Stored records:
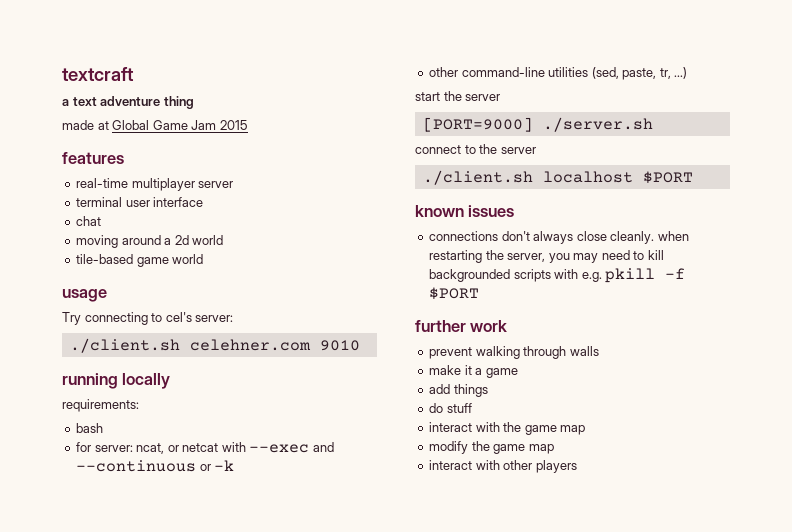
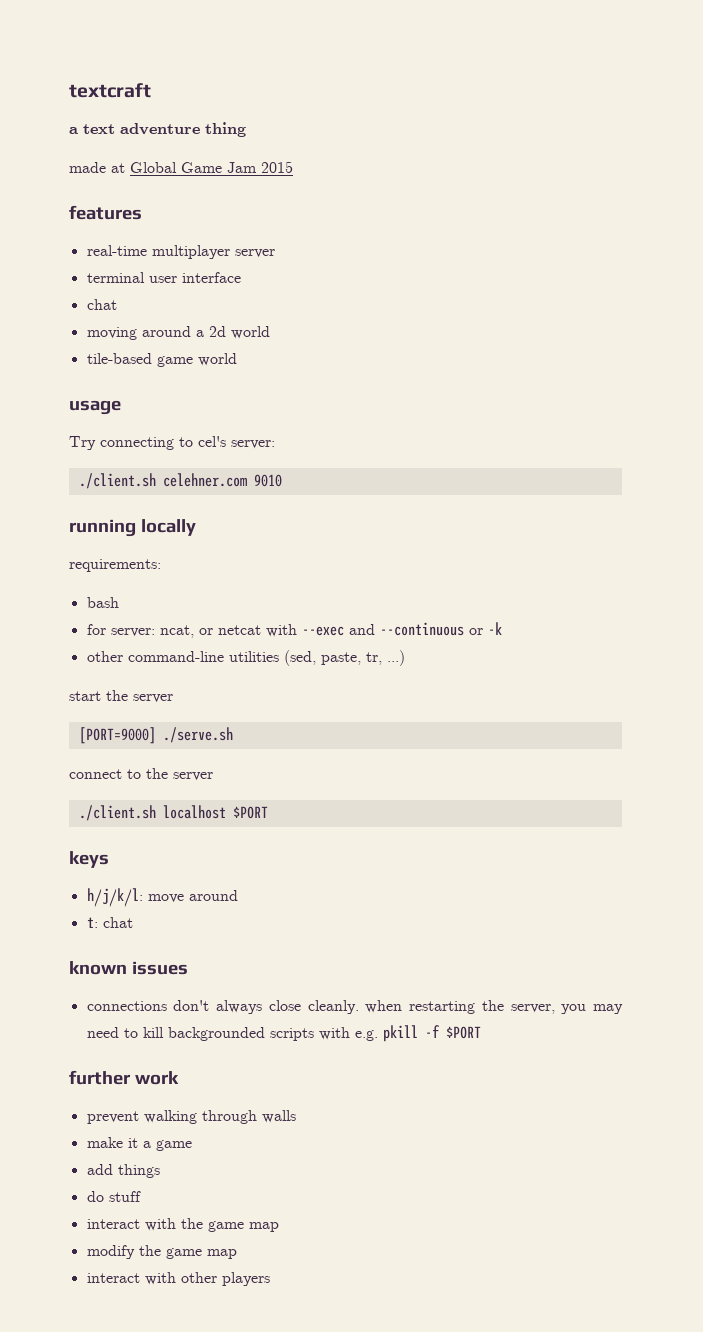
- [PORT=9000] ./server.sh
+ [PORT=9000] ./serve.sh
+ keys
+ h/j/k/l: move around
+ t: chat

**Instructions to follow:**
Exactly repeat the data above; the pictures do not belong in your copy.

**Exercise response:**
- [PORT=9000] ./server.sh
+ [PORT=9000] ./serve.sh
+ keys
+ h/j/k/l: move around
+ t: chat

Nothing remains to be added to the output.